--- START ---
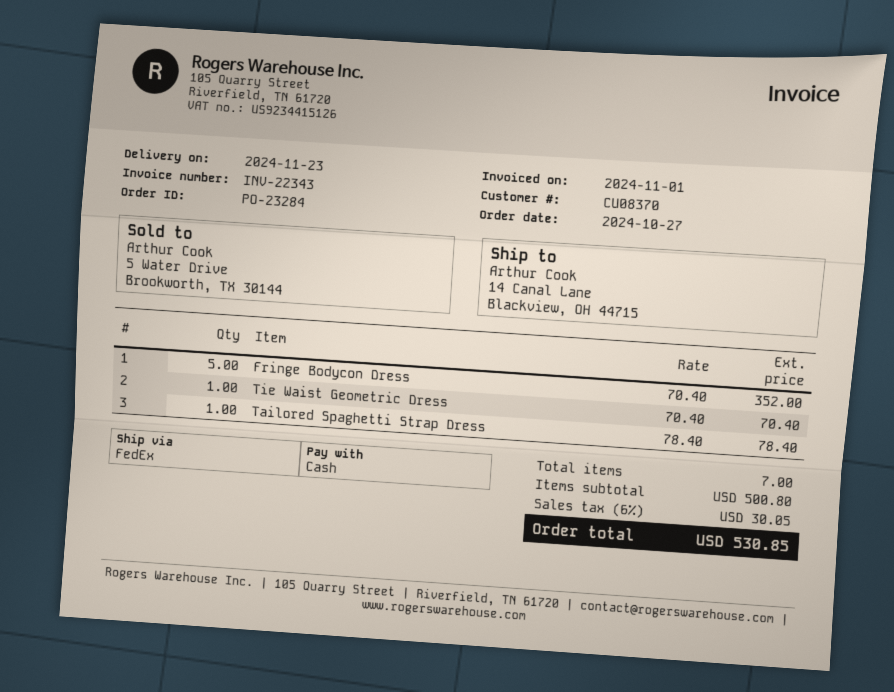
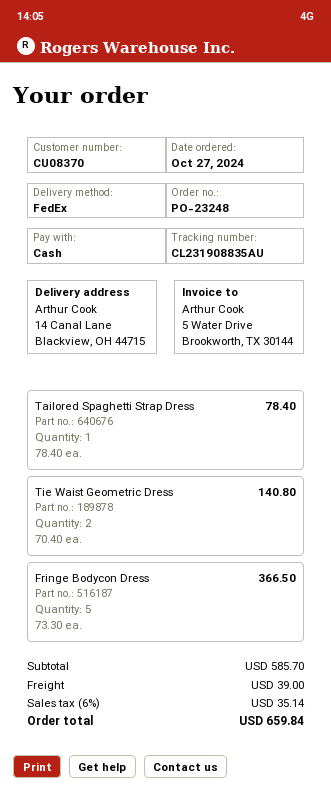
order number: PO-23284 -> PO-23248
Fringe Bodycon Dress: 5 x 70.40 = 352.00 -> 5 x 73.30 = 366.50
Tie Waist Geometric Dress: 1 x 70.40 = 70.40 -> 2 x 70.40 = 140.80
subtotal: 500.80 -> 585.70
shipping: none -> 39.00
tax: 6% = 30.05 -> 6% = 35.14
total: 530.85 -> 659.84

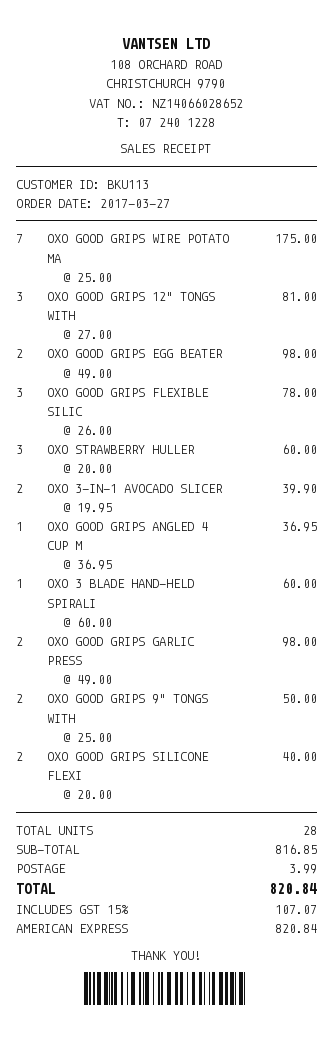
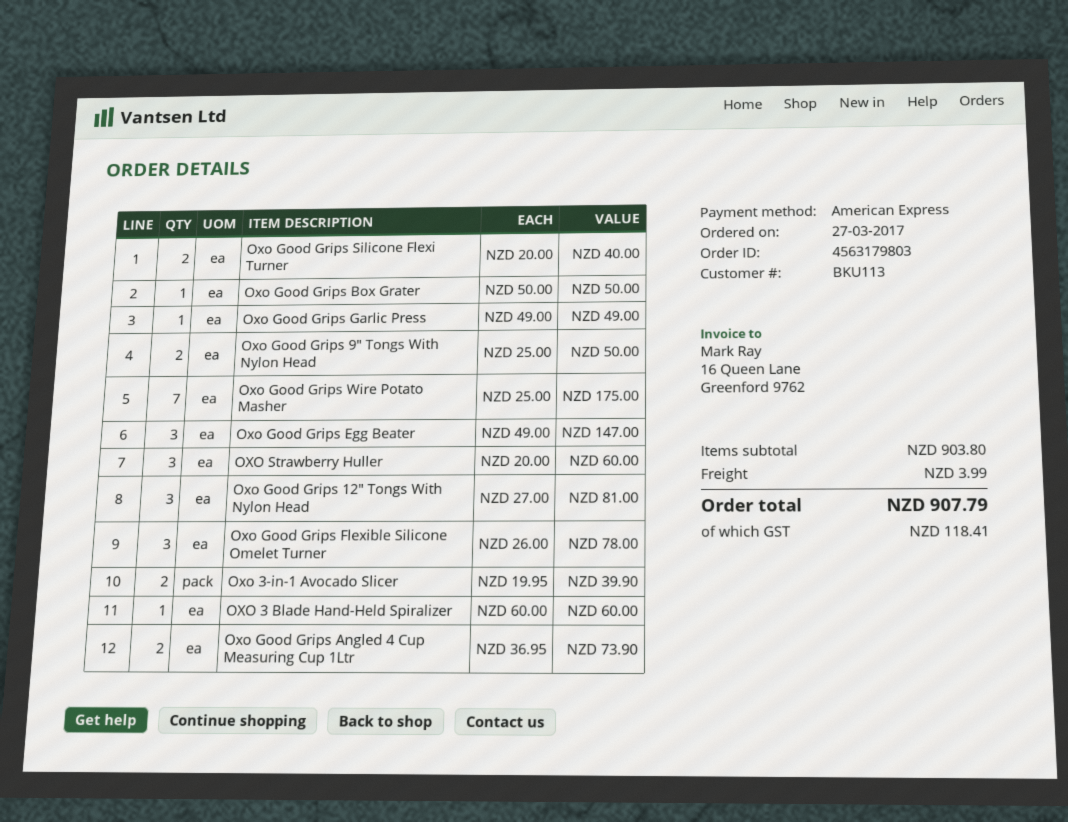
OXO GOOD GRIPS EGG BEATER: 2 x 49.00 = 98.00 -> 3 x 49.00 = 147.00
OXO GOOD GRIPS ANGLED 4 CUP M: 1 x 36.95 = 36.95 -> 2 x 36.95 = 73.90
OXO GOOD GRIPS GARLIC PRESS: 2 x 49.00 = 98.00 -> 1 x 49.00 = 49.00
Oxo Good Grips Box Grater: none -> 1 x 50.00 = 50.00
subtotal: 816.85 -> 903.80
tax: 107.07 -> 118.41
total: 820.84 -> 907.79

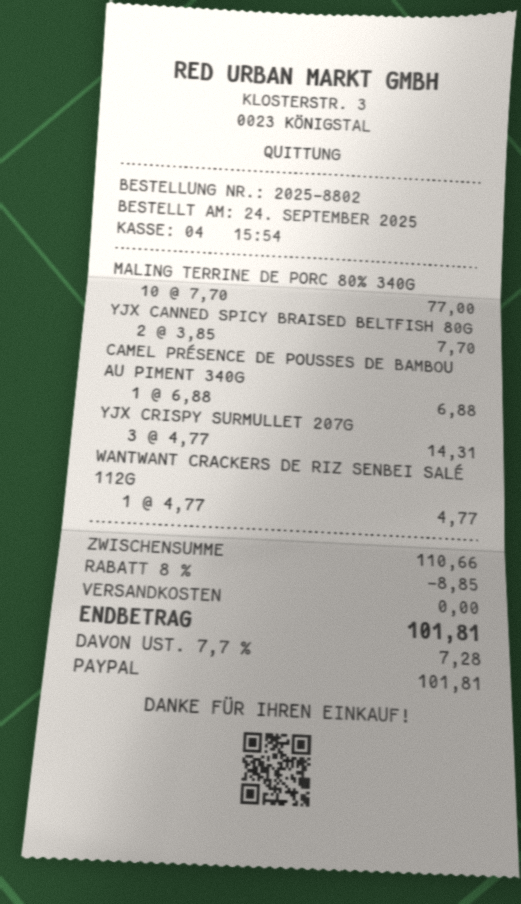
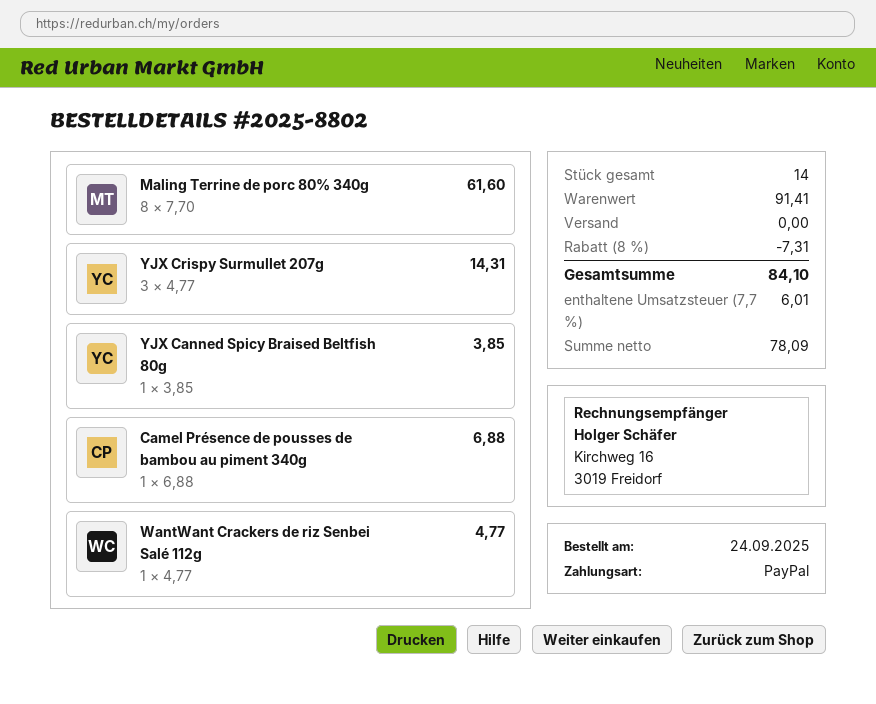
MALING TERRINE DE PORC 80% 340G: 10 x 7.70 = 77.00 -> 8 x 7.70 = 61.60
YJX CANNED SPICY BRAISED BELTFISH 80G: 2 x 3.85 = 7.70 -> 1 x 3.85 = 3.85
subtotal: 110.66 -> 91.41
discount: 8% = 8.85 -> 8% = 7.31
tax: 7.7% = 7.28 -> 7.7% = 6.01
total: 101.81 -> 84.10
--- END ---
◆ DESCRIPTION OF THE TASK: Quote only the lines that start at the line holding "OXO GOOD GRIPS GARLIC" and end at the last line of the entries, including both of those lines, and omit every picture.

◆ RESULT FOR THIS TASK:
OXO GOOD GRIPS GARLIC PRESS: 2 x 49.00 = 98.00 -> 1 x 49.00 = 49.00
Oxo Good Grips Box Grater: none -> 1 x 50.00 = 50.00
subtotal: 816.85 -> 903.80
tax: 107.07 -> 118.41
total: 820.84 -> 907.79

MALING TERRINE DE PORC 80% 340G: 10 x 7.70 = 77.00 -> 8 x 7.70 = 61.60
YJX CANNED SPICY BRAISED BELTFISH 80G: 2 x 3.85 = 7.70 -> 1 x 3.85 = 3.85
subtotal: 110.66 -> 91.41
discount: 8% = 8.85 -> 8% = 7.31
tax: 7.7% = 7.28 -> 7.7% = 6.01
total: 101.81 -> 84.10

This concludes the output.